-------- Input

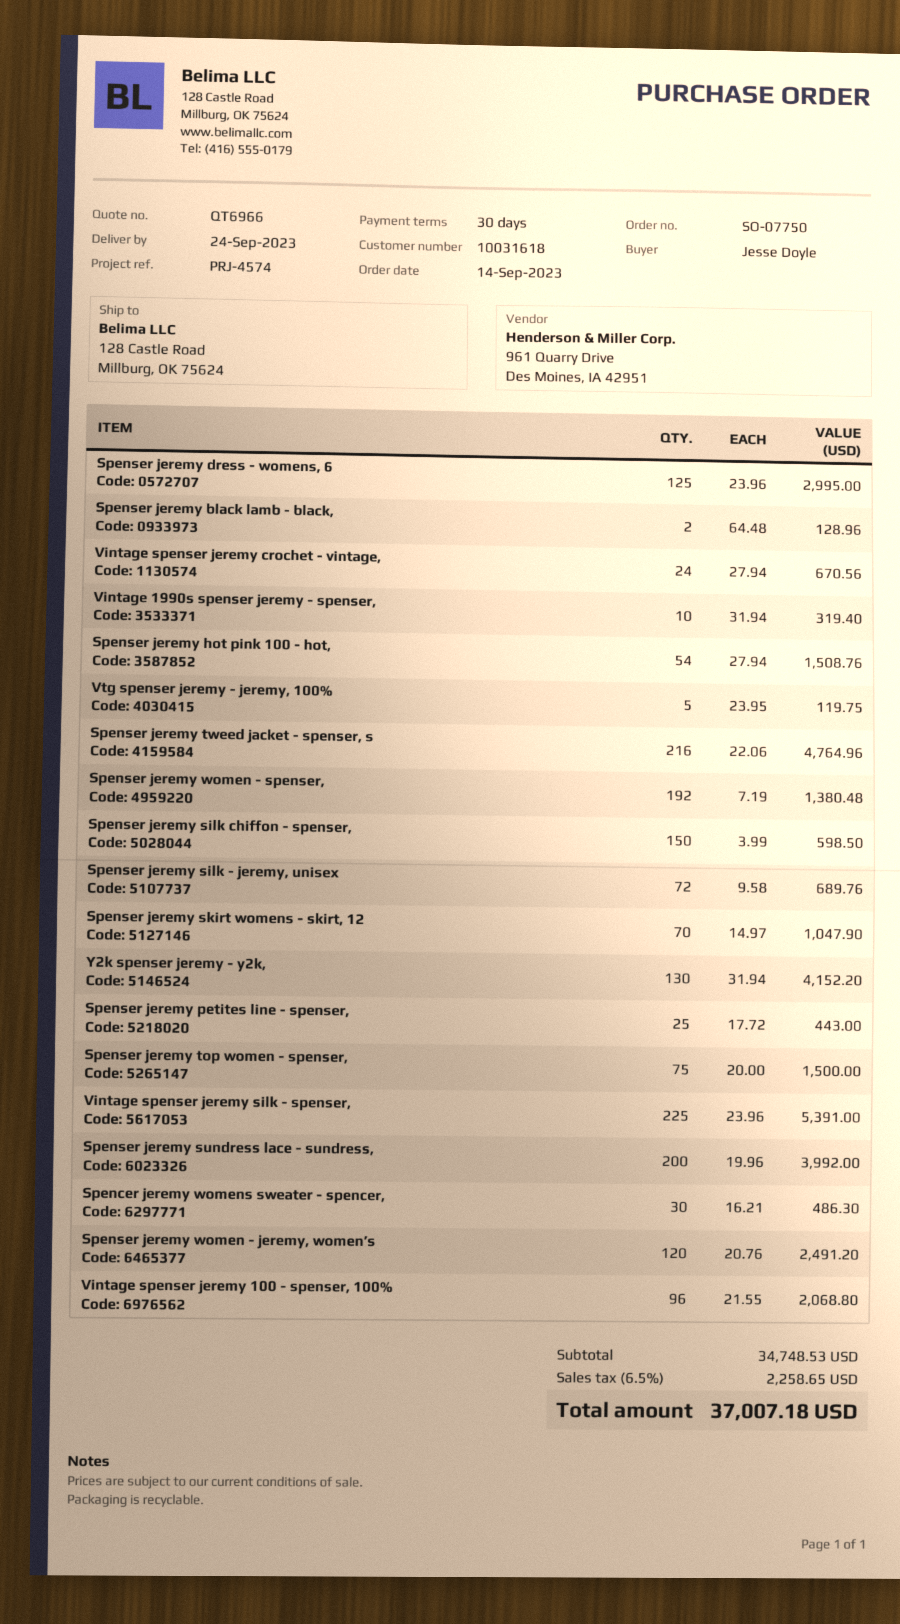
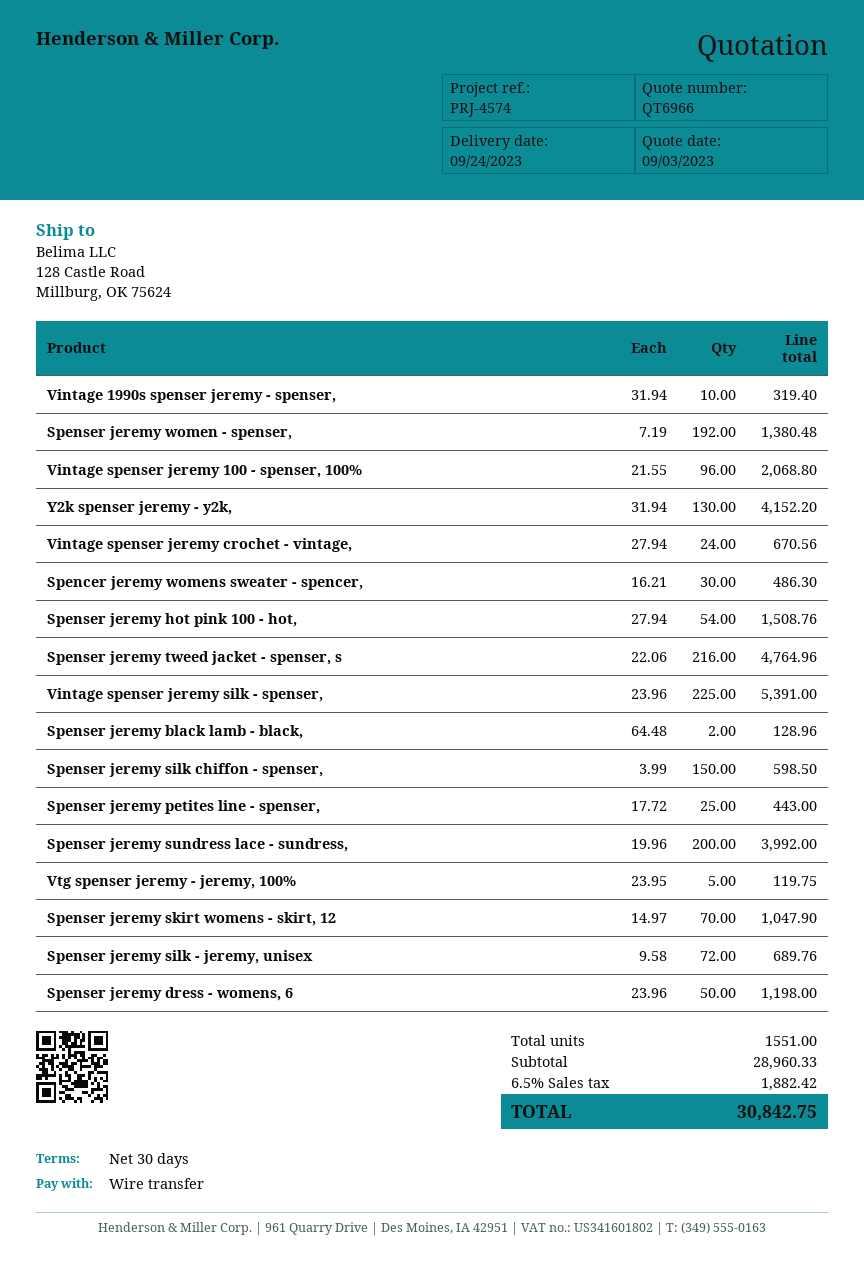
Spenser jeremy dress - womens, 6: 125 x 23.96 = 2995.00 -> 50 x 23.96 = 1198.00
Spenser jeremy top women - spenser,: 75 x 20.00 = 1500.00 -> none
Spenser jeremy women - jeremy, women’s: 120 x 20.76 = 2491.20 -> none
subtotal: 34748.53 -> 28960.33
tax: 6.5% = 2258.65 -> 6.5% = 1882.42
total: 37007.18 -> 30842.75

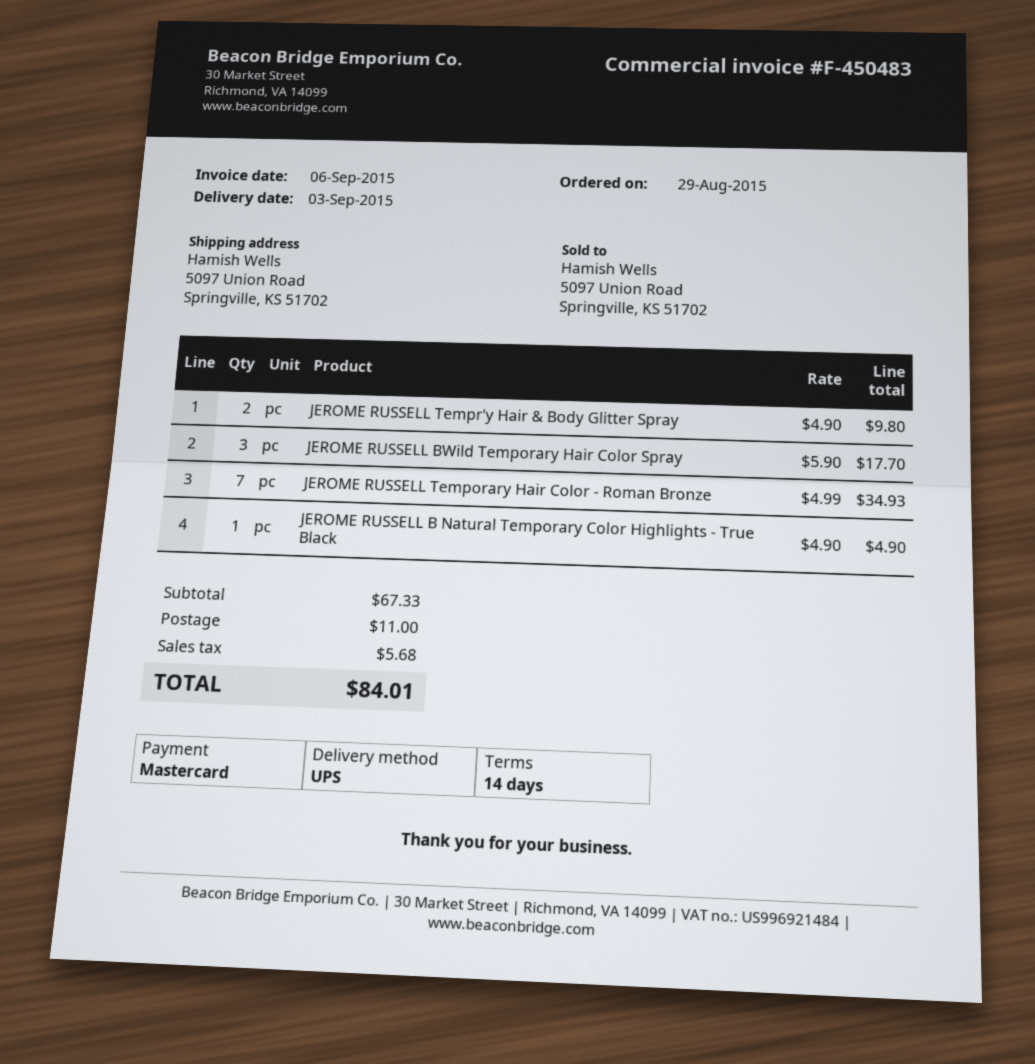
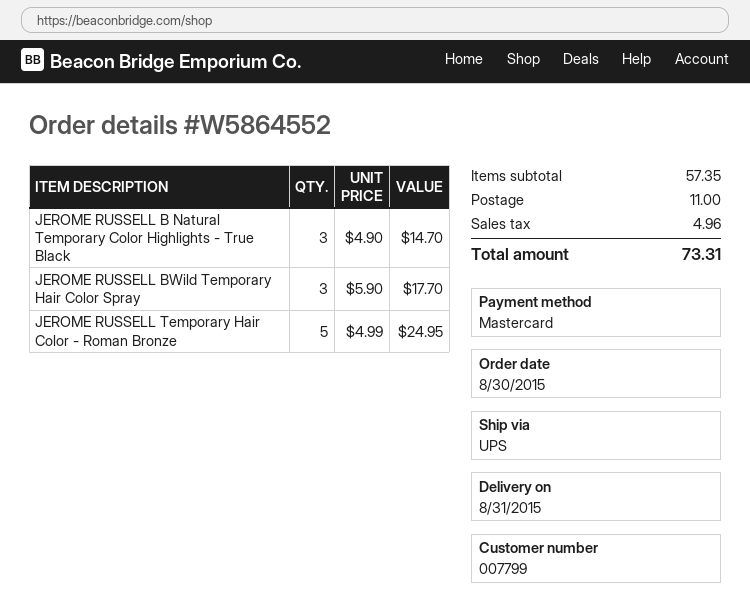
order date: 2015-08-29 -> 2015-08-30
delivery date: 2015-09-03 -> 2015-08-31
JEROME RUSSELL Tempr'y Hair & Body Glitter Spray: 2 x 4.90 = 9.80 -> none
JEROME RUSSELL Temporary Hair Color - Roman Bronze: 7 x 4.99 = 34.93 -> 5 x 4.99 = 24.95
JEROME RUSSELL B Natural Temporary Color Highlights - True Black: 1 x 4.90 = 4.90 -> 3 x 4.90 = 14.70
subtotal: 67.33 -> 57.35
tax: 5.68 -> 4.96
total: 84.01 -> 73.31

----------------

* _Task item_: Retype, without any change, the lines from the one containing "JEROME RUSSELL Temporary" through the final line of the material above, and no others.

* _Written response_:
JEROME RUSSELL Temporary Hair Color - Roman Bronze: 7 x 4.99 = 34.93 -> 5 x 4.99 = 24.95
JEROME RUSSELL B Natural Temporary Color Highlights - True Black: 1 x 4.90 = 4.90 -> 3 x 4.90 = 14.70
subtotal: 67.33 -> 57.35
tax: 5.68 -> 4.96
total: 84.01 -> 73.31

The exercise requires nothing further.